Extracted information
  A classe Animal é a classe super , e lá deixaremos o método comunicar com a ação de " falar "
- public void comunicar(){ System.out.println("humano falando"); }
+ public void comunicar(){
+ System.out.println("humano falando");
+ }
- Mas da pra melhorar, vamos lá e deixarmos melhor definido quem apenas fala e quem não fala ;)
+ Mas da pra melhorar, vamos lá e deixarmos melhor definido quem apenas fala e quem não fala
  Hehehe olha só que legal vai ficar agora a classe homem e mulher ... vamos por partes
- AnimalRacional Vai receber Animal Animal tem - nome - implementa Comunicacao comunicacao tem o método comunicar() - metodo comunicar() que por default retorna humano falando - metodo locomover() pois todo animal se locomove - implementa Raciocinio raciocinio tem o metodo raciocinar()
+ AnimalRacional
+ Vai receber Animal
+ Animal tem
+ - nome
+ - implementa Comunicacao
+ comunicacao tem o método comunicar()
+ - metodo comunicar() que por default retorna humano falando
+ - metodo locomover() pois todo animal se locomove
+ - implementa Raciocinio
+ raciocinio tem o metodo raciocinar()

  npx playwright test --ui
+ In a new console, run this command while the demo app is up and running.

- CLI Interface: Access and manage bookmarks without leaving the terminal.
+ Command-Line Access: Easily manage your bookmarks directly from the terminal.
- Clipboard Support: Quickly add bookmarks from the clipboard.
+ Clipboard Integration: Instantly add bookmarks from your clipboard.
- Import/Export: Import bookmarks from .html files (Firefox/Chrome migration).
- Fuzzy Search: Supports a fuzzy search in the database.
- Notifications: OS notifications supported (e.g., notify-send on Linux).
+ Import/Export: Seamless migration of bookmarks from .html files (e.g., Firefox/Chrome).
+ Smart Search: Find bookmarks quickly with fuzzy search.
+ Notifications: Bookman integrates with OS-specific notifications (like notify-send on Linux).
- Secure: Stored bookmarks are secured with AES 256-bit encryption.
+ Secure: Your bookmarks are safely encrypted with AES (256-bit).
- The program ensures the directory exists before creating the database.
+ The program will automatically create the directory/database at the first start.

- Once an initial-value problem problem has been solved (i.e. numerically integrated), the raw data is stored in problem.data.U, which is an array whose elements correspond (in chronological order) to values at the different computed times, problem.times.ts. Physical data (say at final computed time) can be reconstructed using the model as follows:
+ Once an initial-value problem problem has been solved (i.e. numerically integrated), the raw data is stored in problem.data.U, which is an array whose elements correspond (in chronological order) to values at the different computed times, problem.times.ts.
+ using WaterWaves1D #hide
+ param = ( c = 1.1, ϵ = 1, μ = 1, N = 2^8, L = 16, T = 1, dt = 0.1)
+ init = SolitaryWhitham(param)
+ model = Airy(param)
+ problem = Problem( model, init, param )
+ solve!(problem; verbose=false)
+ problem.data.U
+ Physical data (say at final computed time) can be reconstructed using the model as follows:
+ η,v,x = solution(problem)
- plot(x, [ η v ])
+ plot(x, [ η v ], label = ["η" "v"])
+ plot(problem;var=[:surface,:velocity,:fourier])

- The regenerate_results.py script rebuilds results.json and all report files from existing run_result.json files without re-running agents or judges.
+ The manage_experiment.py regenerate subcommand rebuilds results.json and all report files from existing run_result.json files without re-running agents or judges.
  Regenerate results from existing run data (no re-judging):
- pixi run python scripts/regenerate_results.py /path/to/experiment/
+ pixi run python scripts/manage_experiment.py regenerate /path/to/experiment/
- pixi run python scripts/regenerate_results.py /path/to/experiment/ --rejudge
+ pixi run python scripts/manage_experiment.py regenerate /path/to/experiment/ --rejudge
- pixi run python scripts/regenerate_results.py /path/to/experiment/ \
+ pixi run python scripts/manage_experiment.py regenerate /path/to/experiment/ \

Exercise
All the lines above should be written out once more, exactly.

Answer for the task
  A classe Animal é a classe super , e lá deixaremos o método comunicar com a ação de " falar "
- public void comunicar(){ System.out.println("humano falando"); }
+ public void comunicar(){
+ System.out.println("humano falando");
+ }
- Mas da pra melhorar, vamos lá e deixarmos melhor definido quem apenas fala e quem não fala ;)
+ Mas da pra melhorar, vamos lá e deixarmos melhor definido quem apenas fala e quem não fala
  Hehehe olha só que legal vai ficar agora a classe homem e mulher ... vamos por partes
- AnimalRacional Vai receber Animal Animal tem - nome - implementa Comunicacao comunicacao tem o método comunicar() - metodo comunicar() que por default retorna humano falando - metodo locomover() pois todo animal se locomove - implementa Raciocinio raciocinio tem o metodo raciocinar()
+ AnimalRacional
+ Vai receber Animal
+ Animal tem
+ - nome
+ - implementa Comunicacao
+ comunicacao tem o método comunicar()
+ - metodo comunicar() que por default retorna humano falando
+ - metodo locomover() pois todo animal se locomove
+ - implementa Raciocinio
+ raciocinio tem o metodo raciocinar()

  npx playwright test --ui
+ In a new console, run this command while the demo app is up and running.

- CLI Interface: Access and manage bookmarks without leaving the terminal.
+ Command-Line Access: Easily manage your bookmarks directly from the terminal.
- Clipboard Support: Quickly add bookmarks from the clipboard.
+ Clipboard Integration: Instantly add bookmarks from your clipboard.
- Import/Export: Import bookmarks from .html files (Firefox/Chrome migration).
- Fuzzy Search: Supports a fuzzy search in the database.
- Notifications: OS notifications supported (e.g., notify-send on Linux).
+ Import/Export: Seamless migration of bookmarks from .html files (e.g., Firefox/Chrome).
+ Smart Search: Find bookmarks quickly with fuzzy search.
+ Notifications: Bookman integrates with OS-specific notifications (like notify-send on Linux).
- Secure: Stored bookmarks are secured with AES 256-bit encryption.
+ Secure: Your bookmarks are safely encrypted with AES (256-bit).
- The program ensures the directory exists before creating the database.
+ The program will automatically create the directory/database at the first start.

- Once an initial-value problem problem has been solved (i.e. numerically integrated), the raw data is stored in problem.data.U, which is an array whose elements correspond (in chronological order) to values at the different computed times, problem.times.ts. Physical data (say at final computed time) can be reconstructed using the model as follows:
+ Once an initial-value problem problem has been solved (i.e. numerically integrated), the raw data is stored in problem.data.U, which is an array whose elements correspond (in chronological order) to values at the different computed times, problem.times.ts.
+ using WaterWaves1D #hide
+ param = ( c = 1.1, ϵ = 1, μ = 1, N = 2^8, L = 16, T = 1, dt = 0.1)
+ init = SolitaryWhitham(param)
+ model = Airy(param)
+ problem = Problem( model, init, param )
+ solve!(problem; verbose=false)
+ problem.data.U
+ Physical data (say at final computed time) can be reconstructed using the model as follows:
+ η,v,x = solution(problem)
- plot(x, [ η v ])
+ plot(x, [ η v ], label = ["η" "v"])
+ plot(problem;var=[:surface,:velocity,:fourier])

- The regenerate_results.py script rebuilds results.json and all report files from existing run_result.json files without re-running agents or judges.
+ The manage_experiment.py regenerate subcommand rebuilds results.json and all report files from existing run_result.json files without re-running agents or judges.
  Regenerate results from existing run data (no re-judging):
- pixi run python scripts/regenerate_results.py /path/to/experiment/
+ pixi run python scripts/manage_experiment.py regenerate /path/to/experiment/
- pixi run python scripts/regenerate_results.py /path/to/experiment/ --rejudge
+ pixi run python scripts/manage_experiment.py regenerate /path/to/experiment/ --rejudge
- pixi run python scripts/regenerate_results.py /path/to/experiment/ \
+ pixi run python scripts/manage_experiment.py regenerate /path/to/experiment/ \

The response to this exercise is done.